- Born: September 22, 1956 (age 69) Detroit, Michigan, U.S.
- Education: University of Detroit Mercy
- Occupation: Architect
- Awards: Fellow of the American Institute of Architects, 2013 AIA Detroit Gold Medal 2019 American Institute of Architecture Michigan Firm of the Year Award
- Practice: Architecture
- Buildings: Motown Historical Museum, Detroit Performing Arts High School, Hudson Redevelopment Site, Paradise Valley Cultural & Entertainment District (PVCED),
- Website: www.hamilton-anderson.com

= Rainy Hamilton Jr. =

African-American architect

Rainy Hamilton Jr. (born September 22, 1956) is an American architect. He is the president, owner, principal in charge of architecture and co-founder of Hamilton Anderson Associates, a multidisciplinary architectural firm that integrates architecture and site design as the basis of sustainable architecture and planning projects.

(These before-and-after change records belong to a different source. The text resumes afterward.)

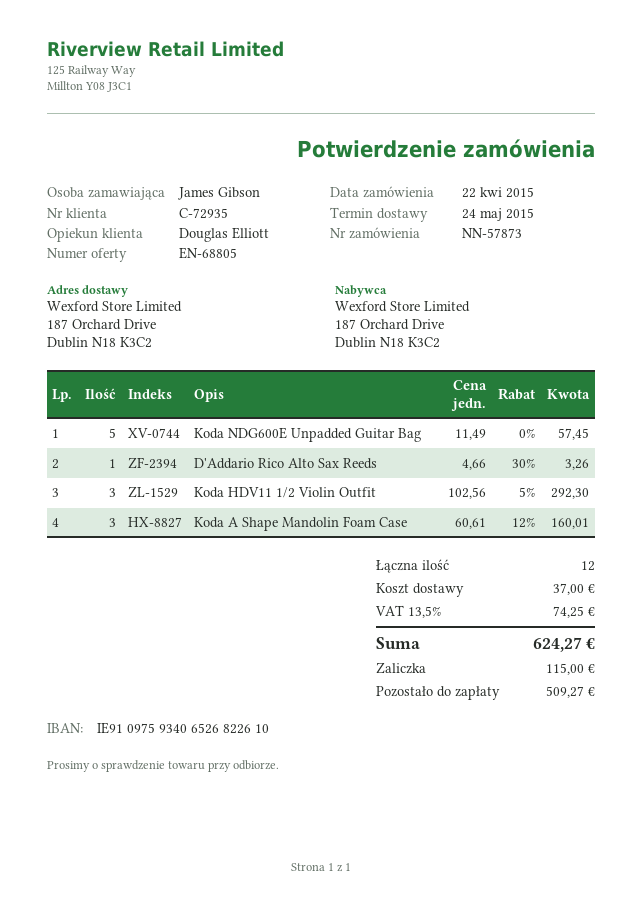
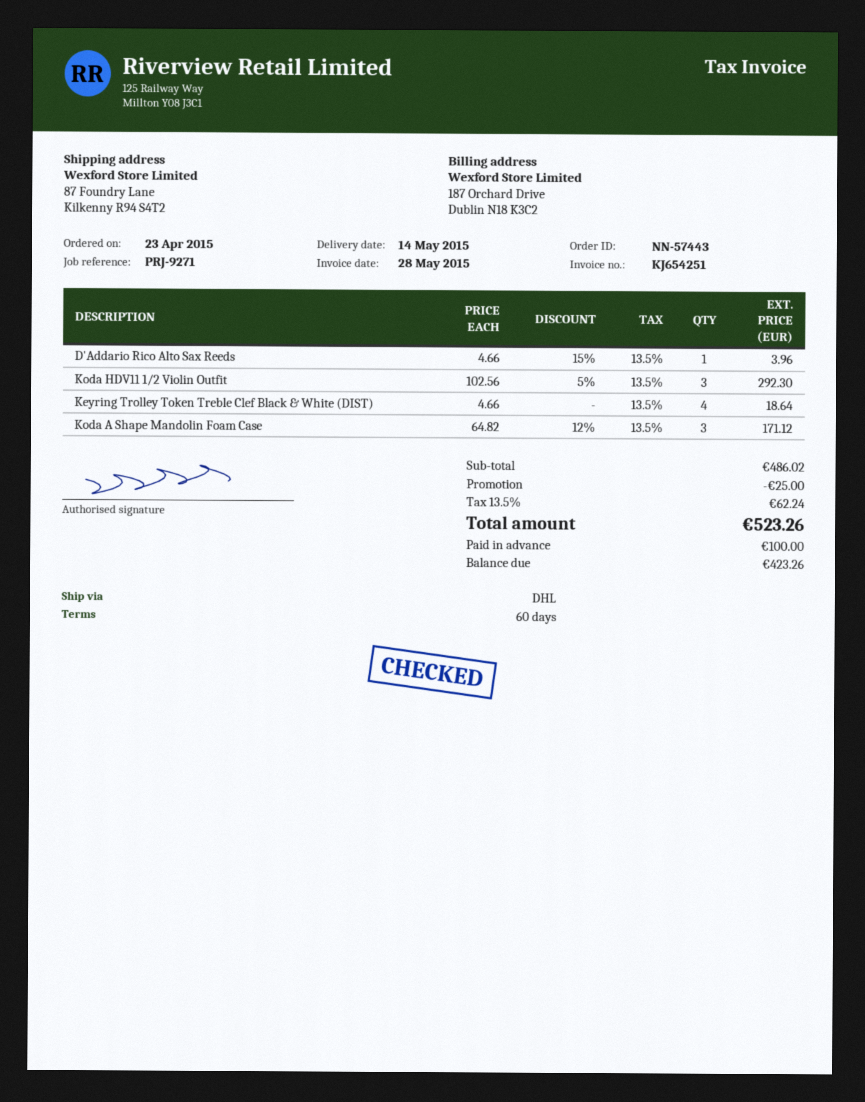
order number: NN-57873 -> NN-57443
order date: 2015-04-22 -> 2015-04-23
delivery date: 2015-05-24 -> 2015-05-14
ship to: 187 Orchard Drive, Dublin N18 K3C2 -> 87 Foundry Lane, Kilkenny R94 S4T2
Koda NDG600E Unpadded Guitar Bag: 5 x 11.49 = 57.45 -> none
D'Addario Rico Alto Sax Reeds: 1 x 4.66 - 30% = 3.26 -> 1 x 4.66 - 15% = 3.96
Koda A Shape Mandolin Foam Case: 3 x 60.61 - 12% = 160.01 -> 3 x 64.82 - 12% = 171.12
Keyring Trolley Token Treble Clef Black & White (DIST): none -> 4 x 4.66 = 18.64
discount: none -> 25.00
shipping: 37.00 -> none
tax: 13.5% = 74.25 -> 13.5% = 62.24
total: 624.27 -> 523.26
deposit: 115.00 -> 100.00
balance: 509.27 -> 423.26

HAA is one of the largest African-American owned architectural firms in the United States.

A lifelong Detroiter, he was born in Detroit, graduated from Cass Technical High School and The University of Detroit Mercy before beginning his career as an architect. Before starting his own firm in 1992, he worked for Detroit architects Smith, Hinchman & Grylls Associates and Schervish, Vogel, Merz P.C.
In 1995 Rainy Hamilton Jr. was recognized as one of Detroit Crain's 40 under 40 leaders.

In 2012, the American Institute of Architects awarded Fellowship to Rainy Hamilton Jr.

In 2013, The Detroit Chapter of the American Institute of Architects awarded the 2013 AIA Detroit Gold Medal to Rainy Hamilton Jr., FAIA, NOMA, principal at Hamilton Anderson Associates and AIA Fellow. He was chosen as the recipient through his "ambitious work in hospitality, government and institutional projects, and dedication to the profession and greater world of design. Hamilton also is committed to the future and prosperity of the City of Detroit, and his leadership in the National Organization of Minority Architects."

Recent projects include the Motown Museum Expansion planned to be completed by 2022. Both Rainy Hamilton JR. and HAA Cofounder Kent Anderson ASLA have been heavily invested in the renewal of Detroit and have been instrumental in the development of the Detroit Futures City plan.